[[ GIVEN DATA open ]]

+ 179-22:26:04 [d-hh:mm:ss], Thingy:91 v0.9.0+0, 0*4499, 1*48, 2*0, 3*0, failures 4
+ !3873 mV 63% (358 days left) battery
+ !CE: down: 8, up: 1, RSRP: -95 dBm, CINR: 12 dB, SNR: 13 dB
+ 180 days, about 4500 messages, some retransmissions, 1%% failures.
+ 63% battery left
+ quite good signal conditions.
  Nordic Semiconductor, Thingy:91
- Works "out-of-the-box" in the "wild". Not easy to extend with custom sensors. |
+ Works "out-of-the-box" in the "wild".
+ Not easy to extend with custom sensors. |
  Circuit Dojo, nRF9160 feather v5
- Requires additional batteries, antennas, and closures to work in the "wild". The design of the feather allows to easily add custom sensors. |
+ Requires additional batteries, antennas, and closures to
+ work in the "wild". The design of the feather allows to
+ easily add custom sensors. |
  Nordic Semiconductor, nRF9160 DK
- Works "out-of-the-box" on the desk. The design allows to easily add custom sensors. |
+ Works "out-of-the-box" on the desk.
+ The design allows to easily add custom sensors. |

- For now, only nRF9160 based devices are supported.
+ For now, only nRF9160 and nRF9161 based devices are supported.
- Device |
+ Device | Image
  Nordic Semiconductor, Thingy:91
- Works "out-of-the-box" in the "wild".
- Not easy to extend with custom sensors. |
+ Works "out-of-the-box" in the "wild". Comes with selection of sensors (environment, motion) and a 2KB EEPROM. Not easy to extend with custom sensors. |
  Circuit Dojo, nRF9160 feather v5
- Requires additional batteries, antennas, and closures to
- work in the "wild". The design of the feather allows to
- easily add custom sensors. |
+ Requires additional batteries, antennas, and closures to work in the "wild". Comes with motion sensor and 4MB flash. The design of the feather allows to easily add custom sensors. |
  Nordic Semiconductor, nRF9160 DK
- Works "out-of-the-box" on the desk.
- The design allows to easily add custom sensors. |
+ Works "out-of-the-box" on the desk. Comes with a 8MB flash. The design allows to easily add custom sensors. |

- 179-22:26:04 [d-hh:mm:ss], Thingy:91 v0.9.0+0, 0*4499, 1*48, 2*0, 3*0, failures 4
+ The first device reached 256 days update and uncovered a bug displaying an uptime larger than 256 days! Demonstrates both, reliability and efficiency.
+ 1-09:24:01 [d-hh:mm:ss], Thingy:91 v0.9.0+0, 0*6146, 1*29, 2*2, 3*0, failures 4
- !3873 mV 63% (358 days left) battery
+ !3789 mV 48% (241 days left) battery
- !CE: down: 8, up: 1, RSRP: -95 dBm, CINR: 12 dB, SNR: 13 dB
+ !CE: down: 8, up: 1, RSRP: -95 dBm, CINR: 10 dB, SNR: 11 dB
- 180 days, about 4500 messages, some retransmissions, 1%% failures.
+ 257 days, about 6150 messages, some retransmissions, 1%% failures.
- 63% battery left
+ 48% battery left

[[ GIVEN DATA closed ]]

The entries above must be returned exactly.

→ **TASK RESPONSE**
+ 179-22:26:04 [d-hh:mm:ss], Thingy:91 v0.9.0+0, 0*4499, 1*48, 2*0, 3*0, failures 4
+ !3873 mV 63% (358 days left) battery
+ !CE: down: 8, up: 1, RSRP: -95 dBm, CINR: 12 dB, SNR: 13 dB
+ 180 days, about 4500 messages, some retransmissions, 1%% failures.
+ 63% battery left
+ quite good signal conditions.
  Nordic Semiconductor, Thingy:91
- Works "out-of-the-box" in the "wild". Not easy to extend with custom sensors. |
+ Works "out-of-the-box" in the "wild".
+ Not easy to extend with custom sensors. |
  Circuit Dojo, nRF9160 feather v5
- Requires additional batteries, antennas, and closures to work in the "wild". The design of the feather allows to easily add custom sensors. |
+ Requires additional batteries, antennas, and closures to
+ work in the "wild". The design of the feather allows to
+ easily add custom sensors. |
  Nordic Semiconductor, nRF9160 DK
- Works "out-of-the-box" on the desk. The design allows to easily add custom sensors. |
+ Works "out-of-the-box" on the desk.
+ The design allows to easily add custom sensors. |

- For now, only nRF9160 based devices are supported.
+ For now, only nRF9160 and nRF9161 based devices are supported.
- Device |
+ Device | Image
  Nordic Semiconductor, Thingy:91
- Works "out-of-the-box" in the "wild".
- Not easy to extend with custom sensors. |
+ Works "out-of-the-box" in the "wild". Comes with selection of sensors (environment, motion) and a 2KB EEPROM. Not easy to extend with custom sensors. |
  Circuit Dojo, nRF9160 feather v5
- Requires additional batteries, antennas, and closures to
- work in the "wild". The design of the feather allows to
- easily add custom sensors. |
+ Requires additional batteries, antennas, and closures to work in the "wild". Comes with motion sensor and 4MB flash. The design of the feather allows to easily add custom sensors. |
  Nordic Semiconductor, nRF9160 DK
- Works "out-of-the-box" on the desk.
- The design allows to easily add custom sensors. |
+ Works "out-of-the-box" on the desk. Comes with a 8MB flash. The design allows to easily add custom sensors. |

- 179-22:26:04 [d-hh:mm:ss], Thingy:91 v0.9.0+0, 0*4499, 1*48, 2*0, 3*0, failures 4
+ The first device reached 256 days update and uncovered a bug displaying an uptime larger than 256 days! Demonstrates both, reliability and efficiency.
+ 1-09:24:01 [d-hh:mm:ss], Thingy:91 v0.9.0+0, 0*6146, 1*29, 2*2, 3*0, failures 4
- !3873 mV 63% (358 days left) battery
+ !3789 mV 48% (241 days left) battery
- !CE: down: 8, up: 1, RSRP: -95 dBm, CINR: 12 dB, SNR: 13 dB
+ !CE: down: 8, up: 1, RSRP: -95 dBm, CINR: 10 dB, SNR: 11 dB
- 180 days, about 4500 messages, some retransmissions, 1%% failures.
+ 257 days, about 6150 messages, some retransmissions, 1%% failures.
- 63% battery left
+ 48% battery left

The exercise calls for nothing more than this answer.